Saturday, April 25, 2009

Scripps Howard: One of the defining characteristics of Americans has always been their willingness to pack up and move in search of better places and better times. The recession has radically changed that.

Last year, 11.9 percent of the population, 35.2 million people, moved, down from 13.2 percent, or 38.7 million, the year before. That was the sharpest drop in mobility since the dot-com bust of 2000 and the lowest percentage in 60 years, since the Census bureau began measuring it in 1948.

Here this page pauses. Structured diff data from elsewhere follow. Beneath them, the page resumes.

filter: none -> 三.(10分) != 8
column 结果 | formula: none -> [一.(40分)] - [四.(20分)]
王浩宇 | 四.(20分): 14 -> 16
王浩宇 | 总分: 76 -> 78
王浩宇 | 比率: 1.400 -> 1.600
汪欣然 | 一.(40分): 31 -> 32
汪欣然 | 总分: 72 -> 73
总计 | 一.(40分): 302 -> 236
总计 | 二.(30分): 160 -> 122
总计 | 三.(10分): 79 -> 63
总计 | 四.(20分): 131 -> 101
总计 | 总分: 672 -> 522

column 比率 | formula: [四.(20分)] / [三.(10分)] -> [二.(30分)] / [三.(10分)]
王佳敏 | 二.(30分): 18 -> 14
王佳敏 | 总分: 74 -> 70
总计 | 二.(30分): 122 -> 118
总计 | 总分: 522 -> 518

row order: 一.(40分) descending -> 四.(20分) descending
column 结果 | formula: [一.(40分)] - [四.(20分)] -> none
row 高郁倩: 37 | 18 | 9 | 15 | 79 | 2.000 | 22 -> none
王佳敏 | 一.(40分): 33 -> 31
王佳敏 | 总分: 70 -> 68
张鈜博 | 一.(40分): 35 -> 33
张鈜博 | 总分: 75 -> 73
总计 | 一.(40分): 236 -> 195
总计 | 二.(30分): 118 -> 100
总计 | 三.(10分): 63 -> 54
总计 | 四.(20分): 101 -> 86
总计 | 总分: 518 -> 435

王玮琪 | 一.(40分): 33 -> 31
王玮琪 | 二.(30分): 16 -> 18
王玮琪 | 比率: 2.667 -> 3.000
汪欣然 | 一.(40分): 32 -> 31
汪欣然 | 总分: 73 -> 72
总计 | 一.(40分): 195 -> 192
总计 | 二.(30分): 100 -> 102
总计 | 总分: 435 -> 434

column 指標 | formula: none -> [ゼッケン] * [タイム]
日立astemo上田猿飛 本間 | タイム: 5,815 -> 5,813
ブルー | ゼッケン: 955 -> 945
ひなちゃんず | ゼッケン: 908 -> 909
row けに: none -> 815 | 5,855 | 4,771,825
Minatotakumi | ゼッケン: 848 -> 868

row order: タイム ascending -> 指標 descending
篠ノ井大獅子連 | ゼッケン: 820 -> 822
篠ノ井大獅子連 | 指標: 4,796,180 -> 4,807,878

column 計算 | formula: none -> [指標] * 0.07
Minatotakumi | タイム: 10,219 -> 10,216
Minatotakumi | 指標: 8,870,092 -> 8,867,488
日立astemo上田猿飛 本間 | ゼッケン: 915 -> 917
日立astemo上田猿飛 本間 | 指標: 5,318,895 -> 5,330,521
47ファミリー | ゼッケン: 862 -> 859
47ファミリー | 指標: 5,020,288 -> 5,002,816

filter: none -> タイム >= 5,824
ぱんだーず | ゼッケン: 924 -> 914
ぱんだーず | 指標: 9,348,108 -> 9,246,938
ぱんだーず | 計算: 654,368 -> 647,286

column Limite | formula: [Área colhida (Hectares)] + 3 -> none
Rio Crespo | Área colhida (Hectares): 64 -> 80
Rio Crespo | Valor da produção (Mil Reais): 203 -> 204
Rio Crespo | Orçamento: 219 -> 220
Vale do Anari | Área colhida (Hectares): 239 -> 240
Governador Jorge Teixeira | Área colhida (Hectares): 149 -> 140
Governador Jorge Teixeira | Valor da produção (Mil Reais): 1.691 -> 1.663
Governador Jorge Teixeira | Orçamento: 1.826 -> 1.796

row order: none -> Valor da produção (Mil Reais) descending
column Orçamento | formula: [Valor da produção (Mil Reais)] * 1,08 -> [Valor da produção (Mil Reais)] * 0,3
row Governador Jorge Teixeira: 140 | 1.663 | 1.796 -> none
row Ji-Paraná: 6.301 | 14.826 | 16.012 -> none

Americans aren’t as mobile as they used to be, due largely to the aging of the population, with the annual percentages running around 13 to 14 percent. The record year for mobility was 1951 when 21.5 percent of Americans — better than one in five — packed up and moved somewhere else.

Near moves

Those who did move last year didn’t move very far: 65 percent moved within the same county and only 13 percent, about 4.7 million, moved to another state, a number that itself is down over a third since 2005. Those who can move in this economy generally do so for the most prosaic of reasons — a better house in a better neighborhood.

Some analysts say that the national emphasis on home ownership impedes our ability to recover from a recession because it’s much easier for renters, about 28 percent of whom move each year, to move in search of work. And it is true that the housing crisis has kept many people rooted because they either can’t sell their homes or can’t sell them for enough.